In strictly numeric terms, Max Bruch can be regarded as a late-romantic composer. He was born around the time of Tchaikovsky and Mussorgsky, and he outlived both Mahler and Debussy. But his style is much closer to that of the Mendelssohn (born 29 years before), and Bruch remained solidly in that earlier style until his death in 1920. He was never in any compositional sense a late-romantic composer, to the extent that might imply harmonic and structural boundary-pushing, or dark, windy atmosphere. Max Bruch was an early romantic, who was rather late in being so.
What he did have to distinguish his fundamentally conservative style was a great gift for melody. Bruch’s most famous work, the first violin concerto, presents the lyric possibilities of the violin as well as any piece ever has (which is saying a lot). His melodic writing seems to have given his works for solo strings (particularly the Scottish Fantasy for violin and the Kol Nidrei for solo cello) considerable staying power. This instinct for melody, a great quantity of which is poured into the concerto-like first violin part of the Octet, is perhaps the principal force driving his music.
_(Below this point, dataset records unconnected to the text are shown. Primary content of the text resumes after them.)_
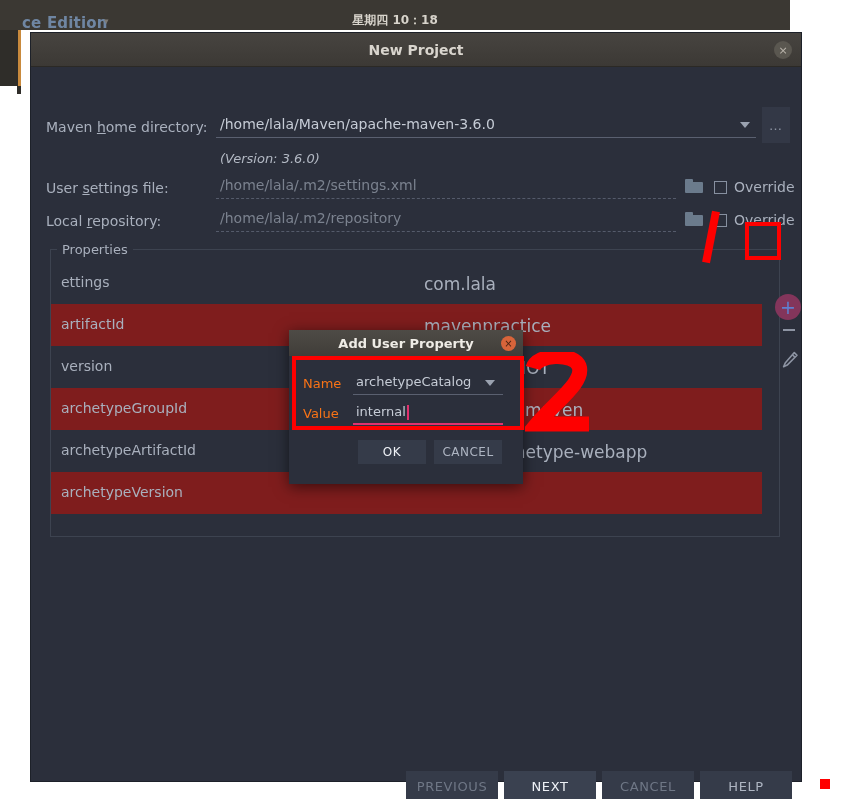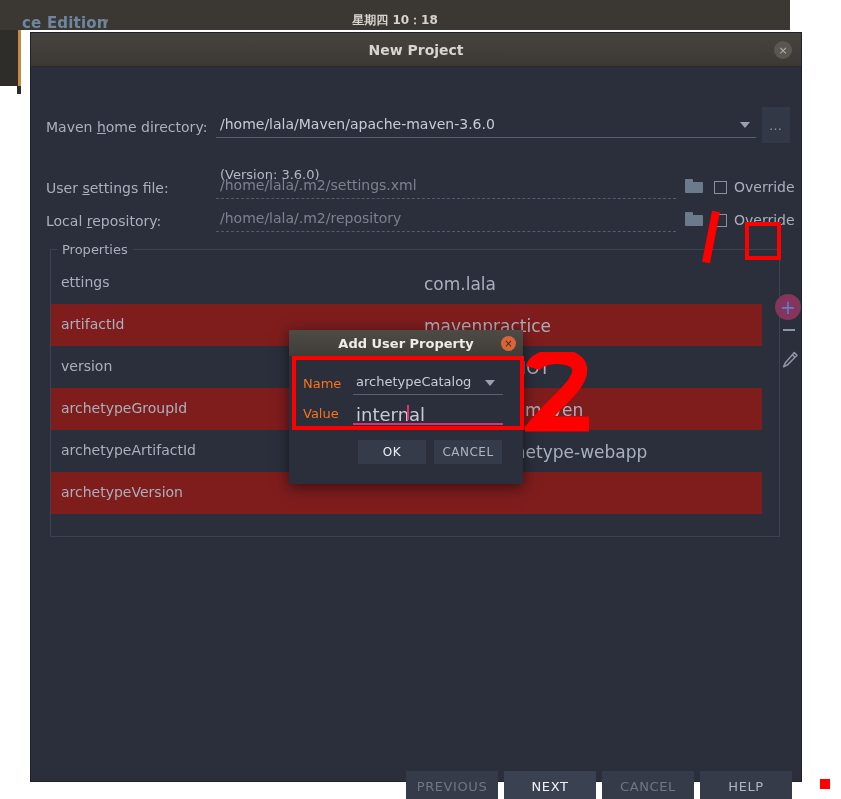--- a/index.html
+++ b/index.html
@@ -222,21 +222,21 @@
   .m-combo-arrow {
     position: absolute; right: 8px; top: 9px; width: 0; height: 0;
     border-left: 5px solid transparent; border-right: 5px solid transparent;
     border-top: 6px solid #9aa2b0; cursor: pointer;
   }
   .m-input {
     position: absolute; left: 64px; height: 24px; width: 150px;
     border-bottom: 2px solid #e0316e;
   }
   .m-input-text {
-    position: absolute; left: 3px; top: 3px; font-size: 18px; color: #c6ccd6;
+    position: absolute; left: 3px; top: 3px; font-size: 13px; color: #c6ccd6;
   }
   .m-caret {
     position: absolute; top: 4px; width: 1.5px; height: 15px; background: #e0316e;
   }
   .m-btn {
     position: absolute; height: 24px; width: 68px;
     background: #353b49;
     display: flex; align-items: center; justify-content: center;
     font-size: 12px; letter-spacing: .5px; cursor: pointer;
   }
@@ -281,21 +281,21 @@
     <div class="win-body">
 
       <div class="form-label" style="left:15px; top:52px;">
         <span>Maven </span><u>h</u><span>ome directory:</span>
       </div>
       <div class="combo-wrap" style="left:185px; top:45px; width:540px;">
         <div class="combo-text">/home/lala/Maven/apache-maven-3.6.0</div>
         <div class="combo-arrow"></div>
       </div>
       <div class="dots-btn" style="left:731px; top:40px;">…</div>
-      <div class="version-note" style="left:189px; top:100px;">(Version: 3.6.0)</div>
+      <div class="version-note" style="left:189px; top:84px;font-style:italic;">(Version: 3.6.0)</div>
 
       <div class="form-label" style="left:15px; top:113px;">
         <span>User </span><u>s</u><span>ettings file:</span>
       </div>
       <div class="field-dotted" style="left:185px; top:108px; width:460px;">
         <div class="field-placeholder">/home/lala/.m2/settings.xml</div>
       </div>
       <div class="folder-icon" style="left:654px; top:112px;"></div>
       <div class="checkbox-row" style="left:683px; top:112px;">
         <span class="checkbox-box"></span>

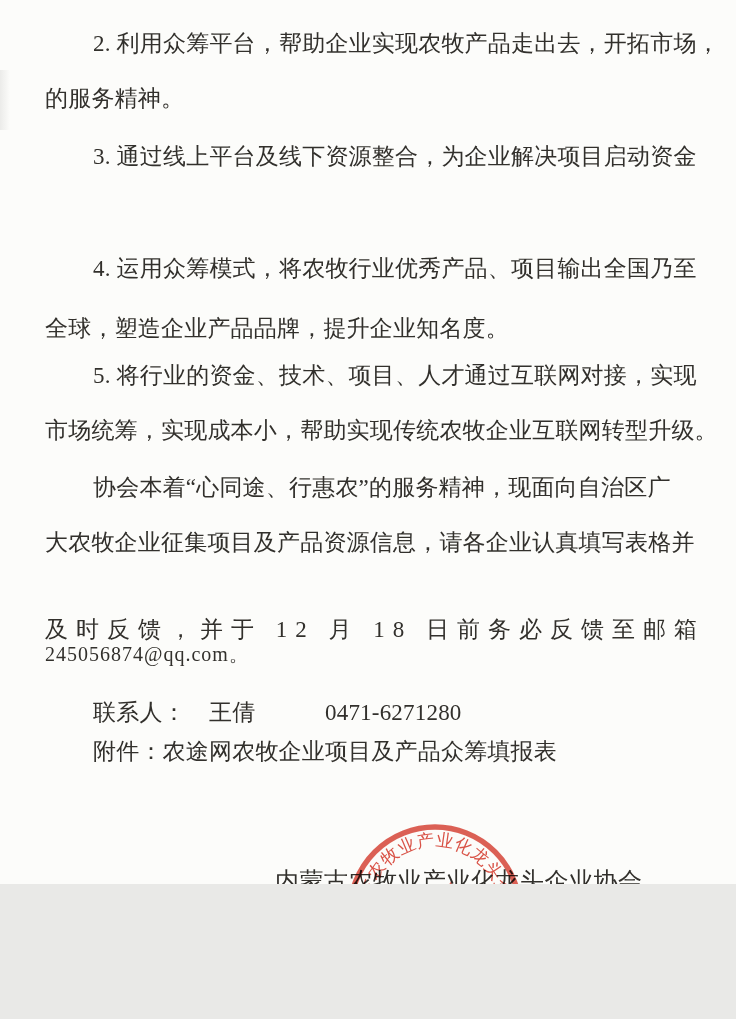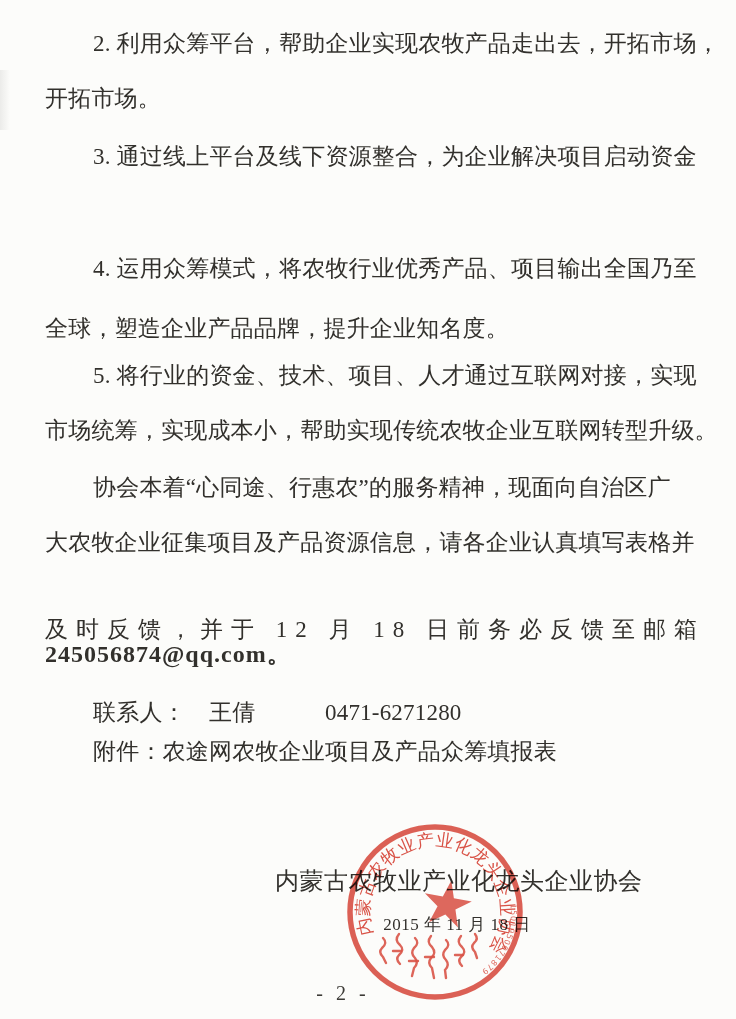--- a/index.html
+++ b/index.html
@@ -1,39 +1,39 @@
 <!DOCTYPE html>
 <html><head>
 <meta charset="utf-8">
 <style>
   html,body{margin:0;padding:0;background:#e9e9e7;}
   .page{
     position:relative;
-    width:736px;height:1019px;
+    width:736px;height:884px;
     margin:0 auto;
     background:#fcfcfa;
     font-family:"Liberation Serif","DejaVu Serif",serif;
     color:#32302c;
     overflow:hidden;
   }
   
   .page::before{
     content:"";position:absolute;left:0;top:70px;width:10px;height:60px;
     background:linear-gradient(90deg,rgba(160,160,158,.18),rgba(160,160,158,0));
     pointer-events:none;
   }
   .ln{
     position:absolute;left:45px;width:660px;
     font-size:23px;line-height:27px;
     white-space:pre;
     letter-spacing:.2px;
   }
   .indent{padding-left:48px;}
   .spread{letter-spacing:8px;}
-  .email{font-weight:700;font-size:24px;letter-spacing:1px;}
+  .email{font-weight:400;font-size:20px;letter-spacing:1px;}
   .contact{font-size:23px;}
   .sig{
     position:absolute;left:275px;width:364px;
     text-align:center;white-space:pre;
     font-size:24px;line-height:28px;letter-spacing:.5px;
   }
   .sig-date{font-size:17px;}
   .footer{
     position:absolute;left:296px;top:982px;width:90px;
     text-align:center;font-size:20px;color:#3c3a36;
@@ -44,21 +44,21 @@
     mix-blend-mode:multiply;opacity:.9;
     pointer-events:none;
   }
 </style>
 </head>
 <body>
 
 <div class="page">
 
   <div class="ln indent" style="top:30px">2. 利用众筹平台，帮助企业实现农牧产品走出去，开拓市场，</div>
-  <div class="ln" style="top:85px">开拓市场。</div>
+  <div class="ln" style="top:85px">的服务精神。</div>
   <div class="ln indent" style="top:143px">3. 通过线上平台及线下资源整合，为企业解决项目启动资金</div>
   <div class="ln indent" style="top:255px">4. 运用众筹模式，将农牧行业优秀产品、项目输出全国乃至</div>
   <div class="ln" style="top:315px">全球，塑造企业产品品牌，提升企业知名度。</div>
   <div class="ln indent" style="top:362px">5. 将行业的资金、技术、项目、人才通过互联网对接，实现</div>
   <div class="ln" style="top:417px">市场统筹，实现成本小，帮助实现传统农牧企业互联网转型升级。</div>
   <div class="ln indent" style="top:474px">协会本着“心同途、行惠农”的服务精神，现面向自治区广</div>
   <div class="ln" style="top:529px">大农牧企业征集项目及产品资源信息，请各企业认真填写表格并</div>
   <div class="ln spread" style="top:616px">及时反馈，并于 12 月 18 日前务必反馈至邮箱</div>
   <div class="ln email" style="top:641px">245056874@qq.com。</div>
 

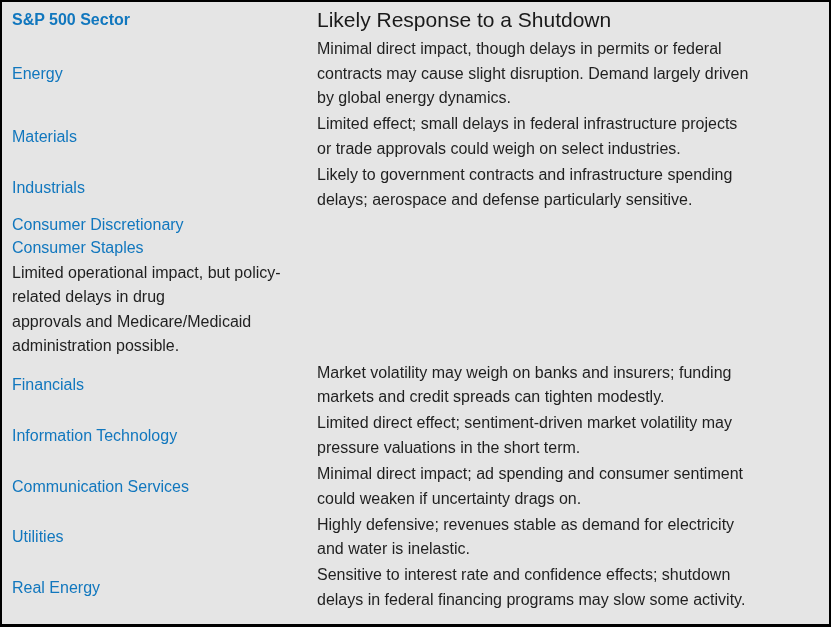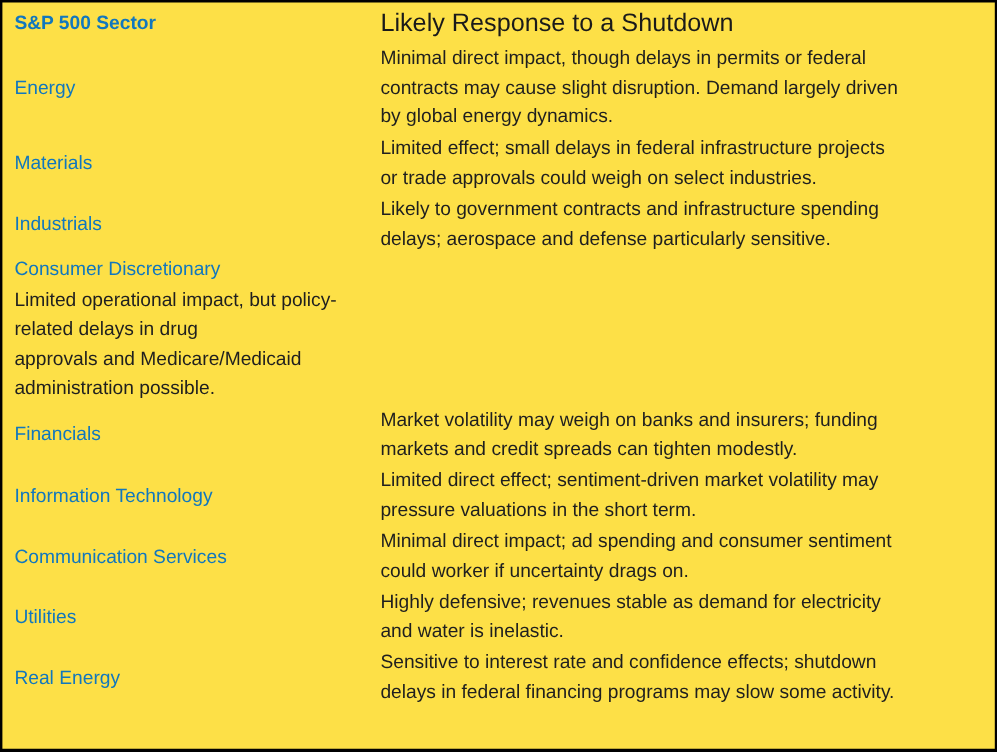--- a/index.html
+++ b/index.html
@@ -5,21 +5,21 @@
   html, body {
     margin: 0;
     padding: 0;
     background: #ffffff;
     font-family: "Liberation Sans", sans-serif;
   }
   .table-frame {
     box-sizing: border-box;
     width: 831px;
     height: 627px;
-    background: #fde047;
+    background: #e5e5e5;
     border: 2px solid #000000;
     border-bottom-width: 3px;
     padding: 8px 10px 0 10px;
     overflow: hidden;
   }
   .header-row {
     display: grid;
     grid-template-columns: 305px 1fr;
     align-items: start;
     margin-bottom: 7px;
@@ -81,20 +81,21 @@
     <div class="sector-name">Industrials</div>
     <div class="response-text">Likely to government contracts and infrastructure spending
 delays; aerospace and defense particularly sensitive.</div>
   </div>
 
   <div class="data-row">
     <div class="sector-name">Consumer Discretionary</div>
   </div>
 
   <div class="data-row">
+    <div class="sector-name">Consumer Staples</div>
   </div>
 
   <div class="data-row">
     <div class="response-text">Limited operational impact, but policy-related delays in drug
 approvals and Medicare/Medicaid administration possible.</div>
   </div>
 
   <div class="data-row">
     <div class="sector-name">Financials</div>
     <div class="response-text">Market volatility may weigh on banks and insurers; funding
@@ -103,21 +104,21 @@
 
   <div class="data-row">
     <div class="sector-name">Information Technology</div>
     <div class="response-text">Limited direct effect; sentiment-driven market volatility may
 pressure valuations in the short term.</div>
   </div>
 
   <div class="data-row">
     <div class="sector-name">Communication Services</div>
     <div class="response-text">Minimal direct impact; ad spending and consumer sentiment
-could worker if uncertainty drags on.</div>
+could weaken if uncertainty drags on.</div>
   </div>
 
   <div class="data-row">
     <div class="sector-name">Utilities</div>
     <div class="response-text">Highly defensive; revenues stable as demand for electricity
 and water is inelastic.</div>
   </div>
 
   <div class="data-row">
     <div class="sector-name">Real Energy</div>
The main elements of the Octet were probably taken from a string quintet which the composer had begun some time earlier, and reconfigured on the model of Mendelssohn’s Octet. By the time of its publication, however, Bruch had replaced the second cello with a double bass, in the hope that an instrumentation which could be taken up by a string orchestra would sell more copies. This was in 1920, the last year of his life, and it didn’t help. That the Octet is a work basically in the style of Mendelssohn written at the beginning of the Weimar republic also probably didn’t help its popularity — but, in 2011, a late date of publication makes it no less rich a work to hear. It was a bit late in coming, true… but now it is here, and it sounds very fine indeed.